*EXERCISE GOAL:*
Spot each line in the data below containing "Dress" and copy it.

*DATASET ENTRIES:*

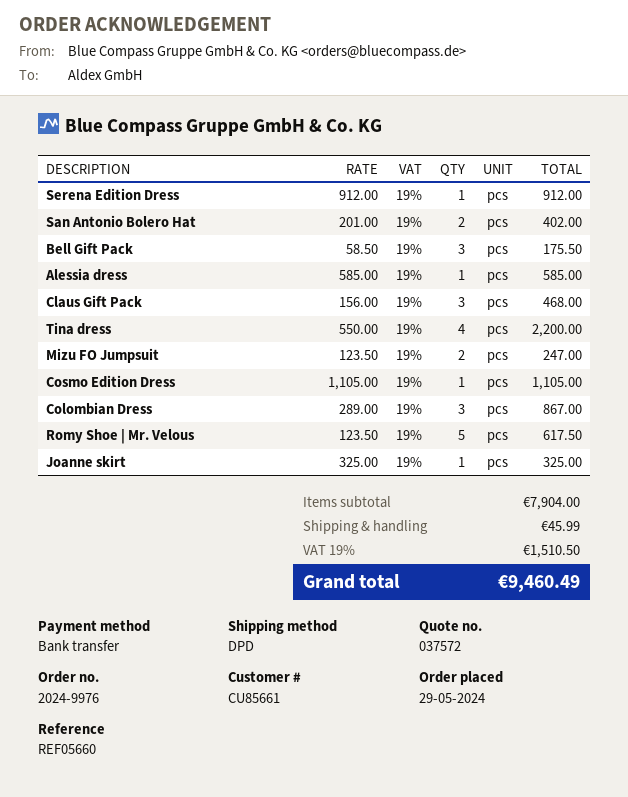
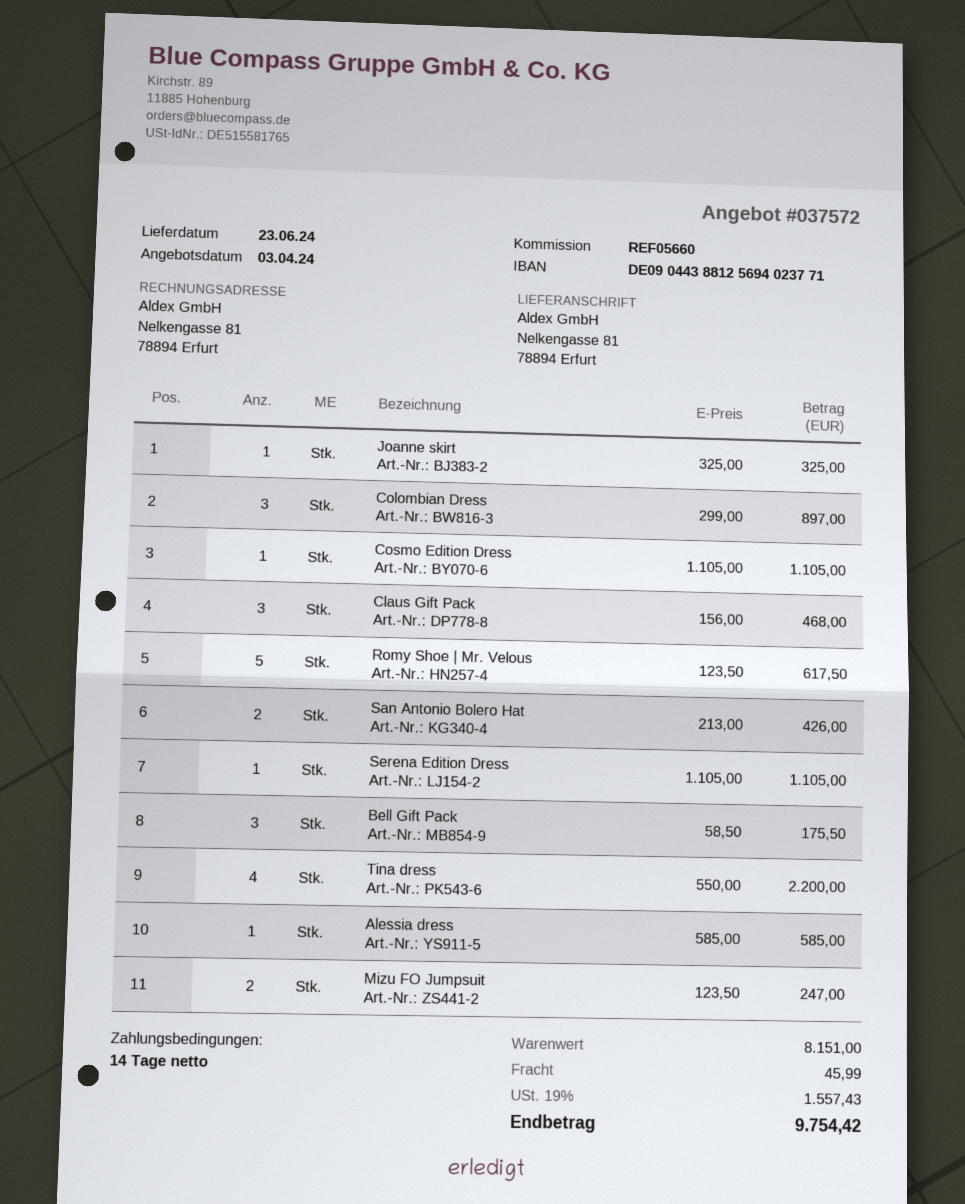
Serena Edition Dress: 1 x 912.00 = 912.00 -> 1 x 1105.00 = 1105.00
San Antonio Bolero Hat: 2 x 201.00 = 402.00 -> 2 x 213.00 = 426.00
Colombian Dress: 3 x 289.00 = 867.00 -> 3 x 299.00 = 897.00
subtotal: 7904.00 -> 8151.00
tax: 19% = 1510.50 -> 19% = 1557.43
total: 9460.49 -> 9754.42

*THE COMPLETED TASK:*
Serena Edition Dress: 1 x 912.00 = 912.00 -> 1 x 1105.00 = 1105.00
Colombian Dress: 3 x 289.00 = 867.00 -> 3 x 299.00 = 897.00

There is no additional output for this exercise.